[Web document revisions]
------------------------------------------------------------------------

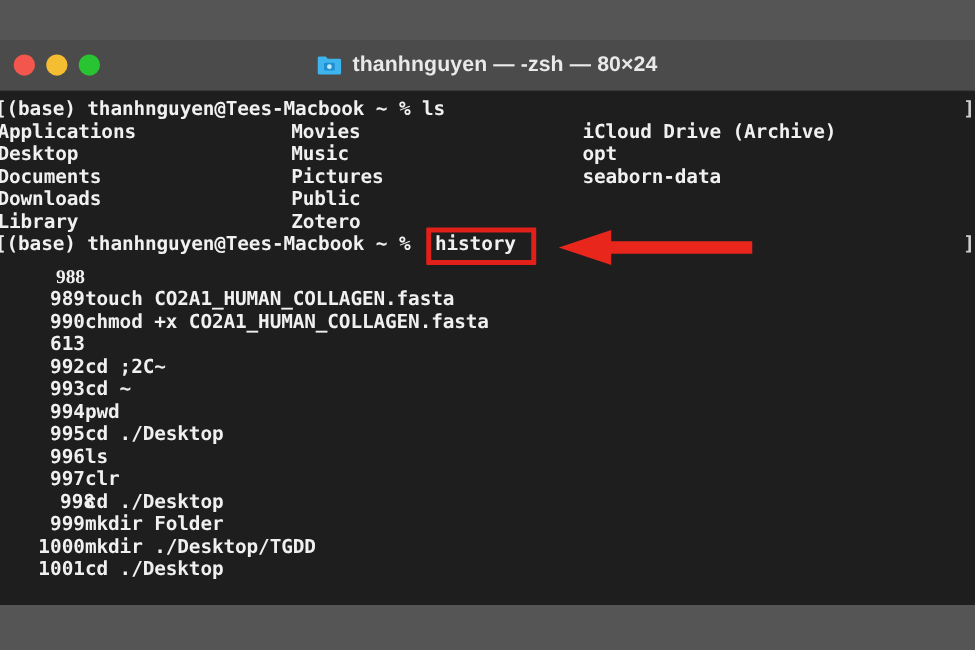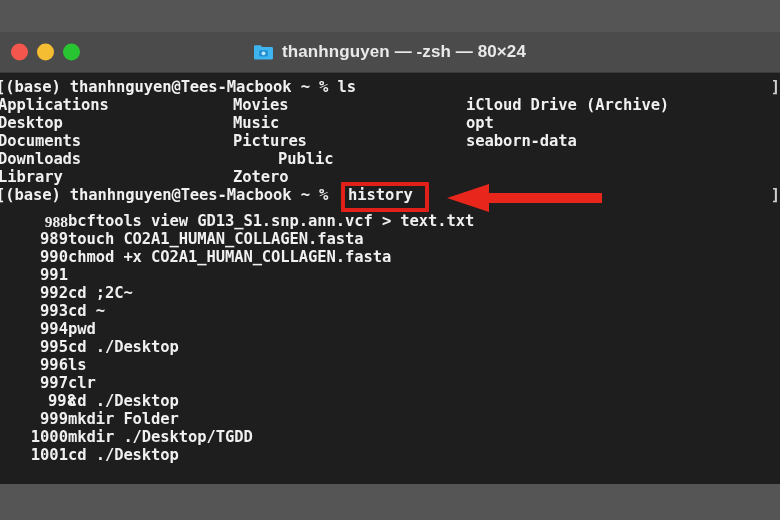"Public" div.term-col { margin-left: 45px -> none }
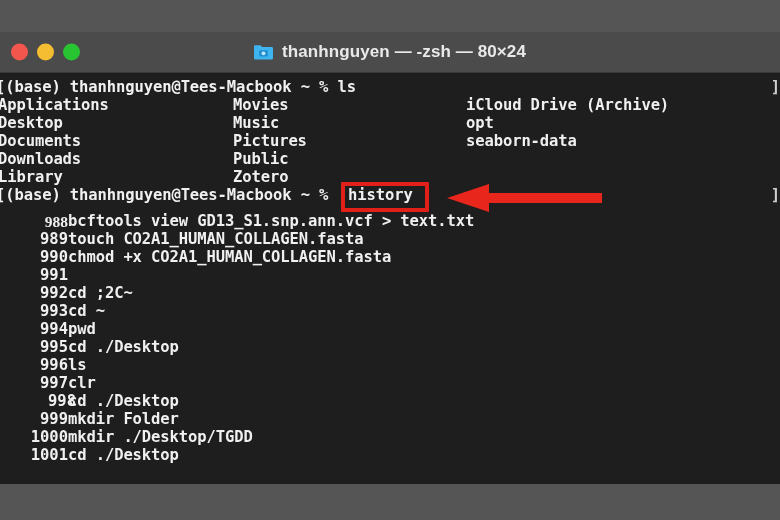"bcftools view GD13_S1.snp.ann.vcf >" div.hist-cmd { html: <div>bcftools view GD13_S1.snp.ann.vcf &gt; text.txt</div> -> none }
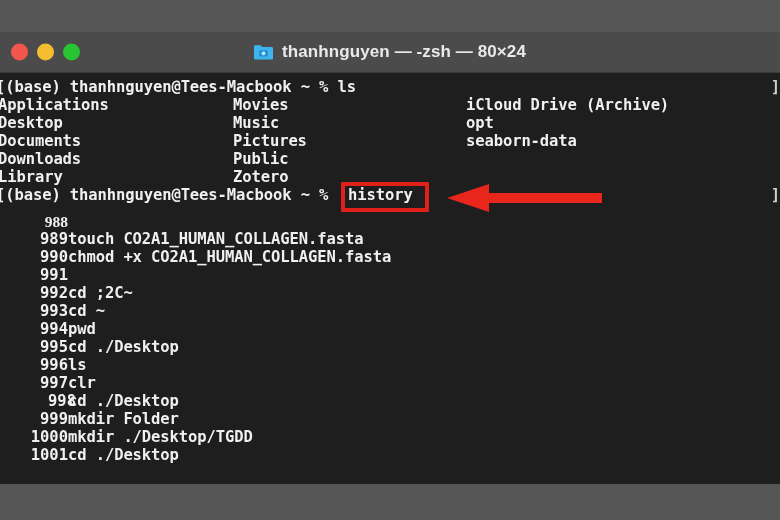"991" div.hist-num { text: 991 -> 613 }
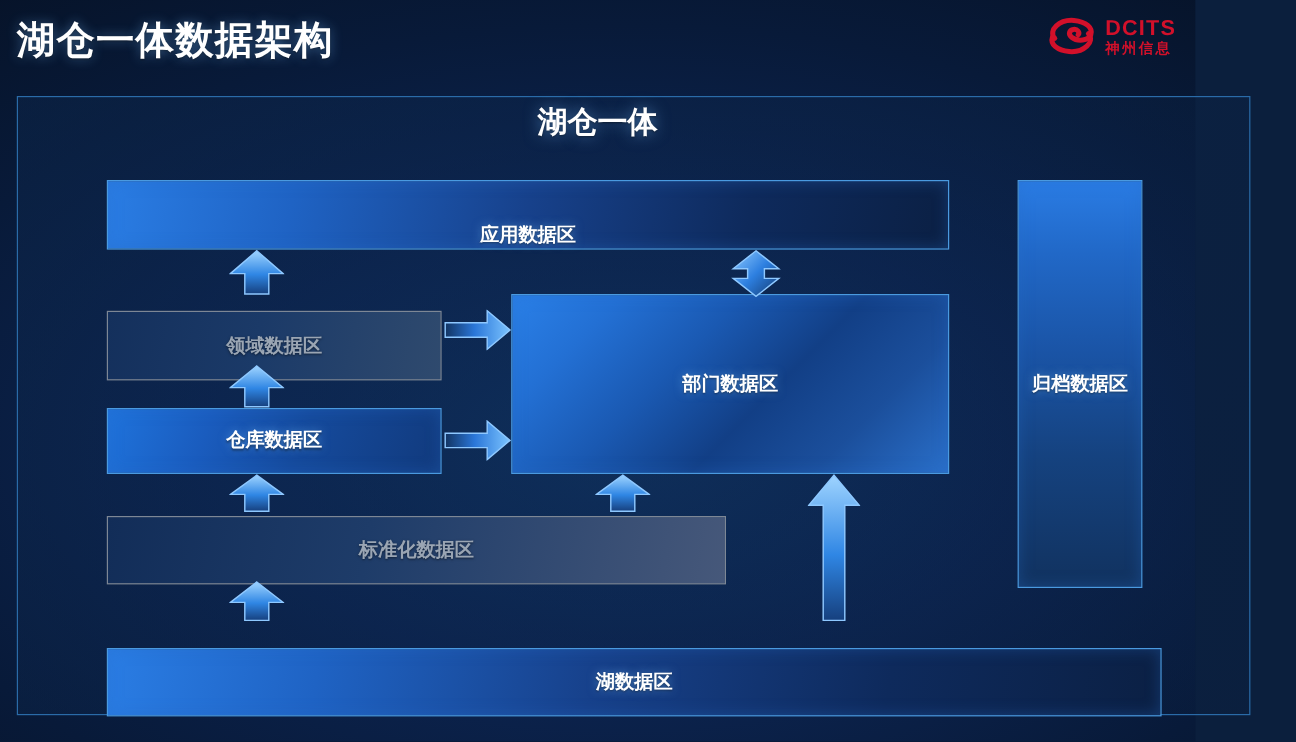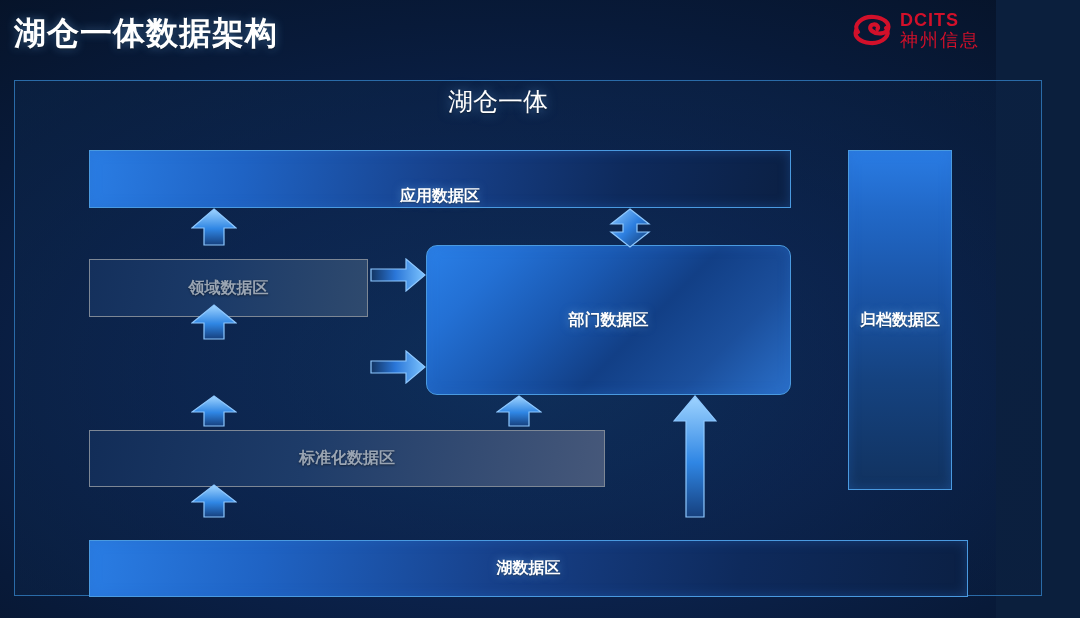"神州信息" .logo-cn { font-size: 18px -> 12px; font-weight: normal -> bold }
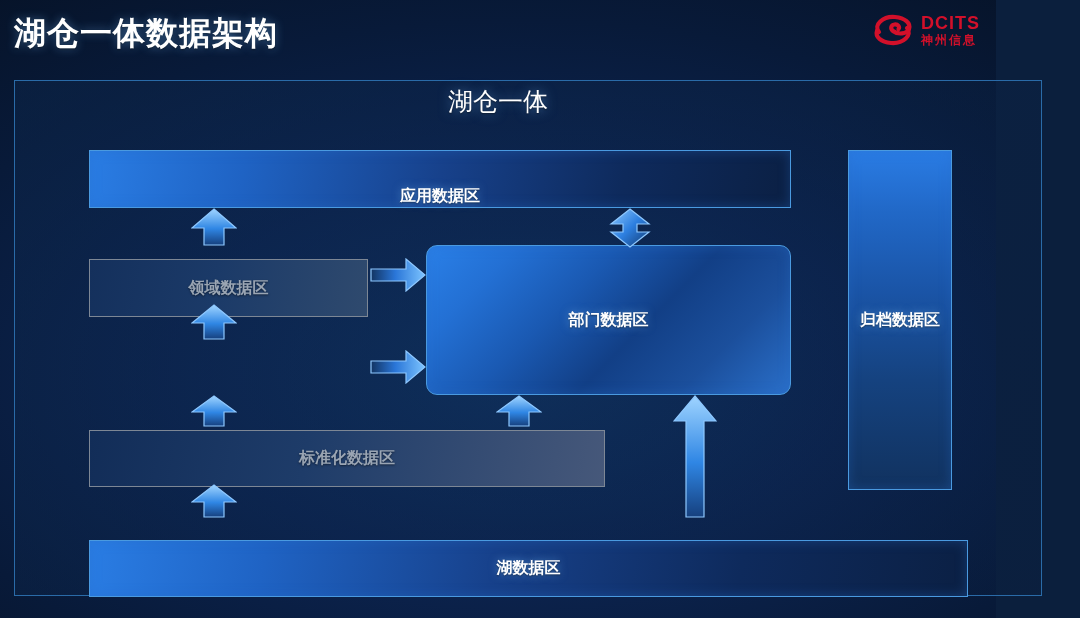"湖仓一体" .frame-title { font-weight: normal -> bold }
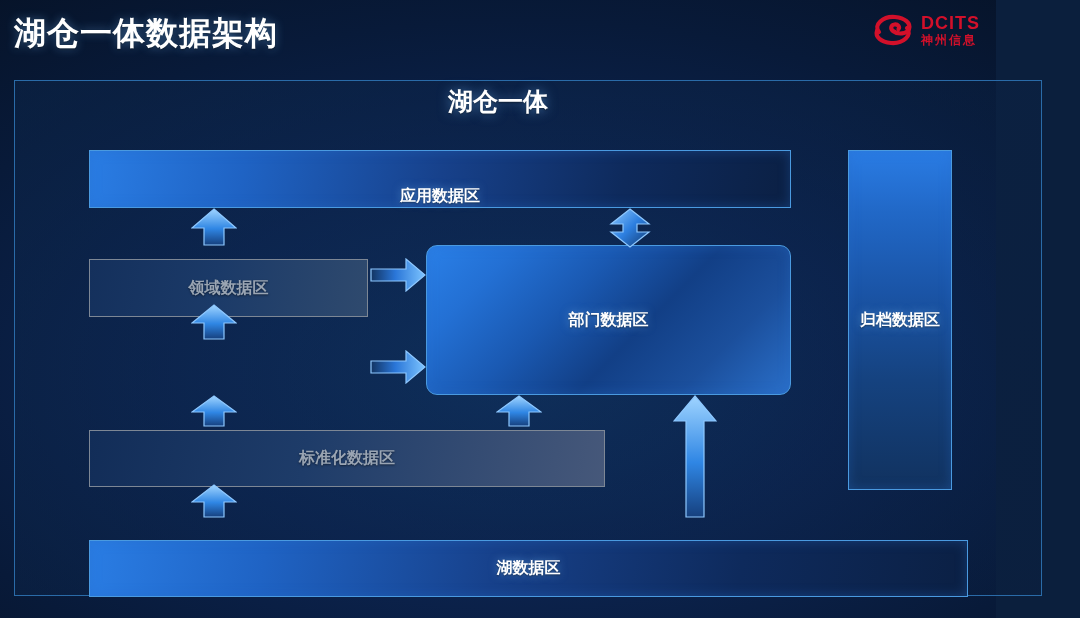"部门数据区" div.box { border-radius: 11px -> none }
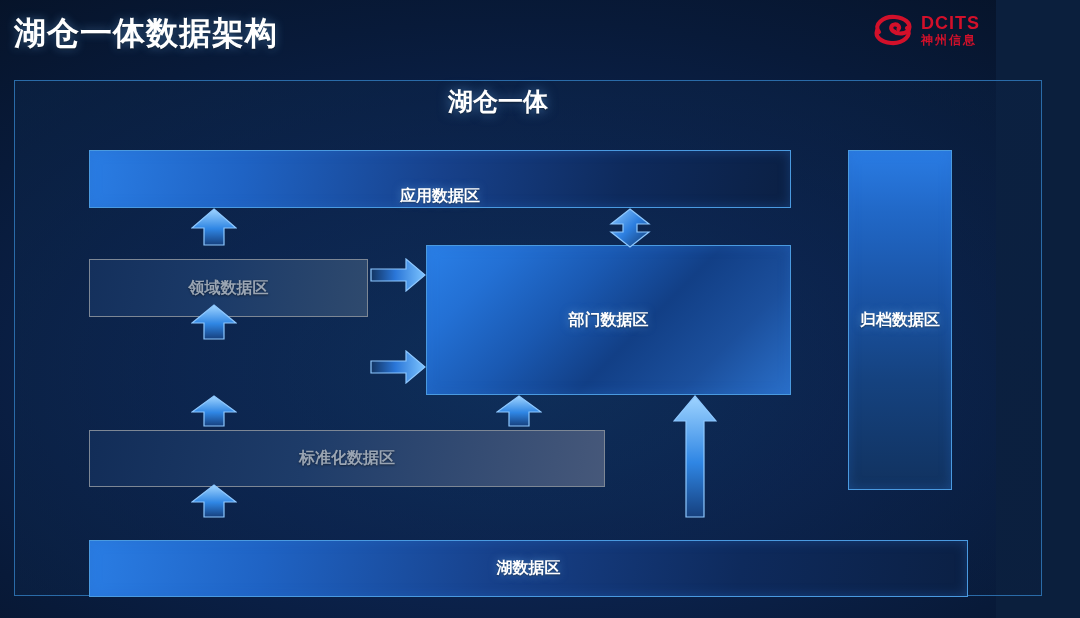"仓库数据区" div.box { html: none -> <div> <span>仓库数据区</span> </div> }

------------------------------------------------------------------------

» **Problem statement**
The answer should hold every entry exactly as given and no pictures at all.

» **Problem solution**
"Public" div.term-col { margin-left: 45px -> none }
"bcftools view GD13_S1.snp.ann.vcf >" div.hist-cmd { html: <div>bcftools view GD13_S1.snp.ann.vcf &gt; text.txt</div> -> none }
"991" div.hist-num { text: 991 -> 613 }
"神州信息" .logo-cn { font-size: 18px -> 12px; font-weight: normal -> bold }
"湖仓一体" .frame-title { font-weight: normal -> bold }
"部门数据区" div.box { border-radius: 11px -> none }
"仓库数据区" div.box { html: none -> <div> <span>仓库数据区</span> </div> }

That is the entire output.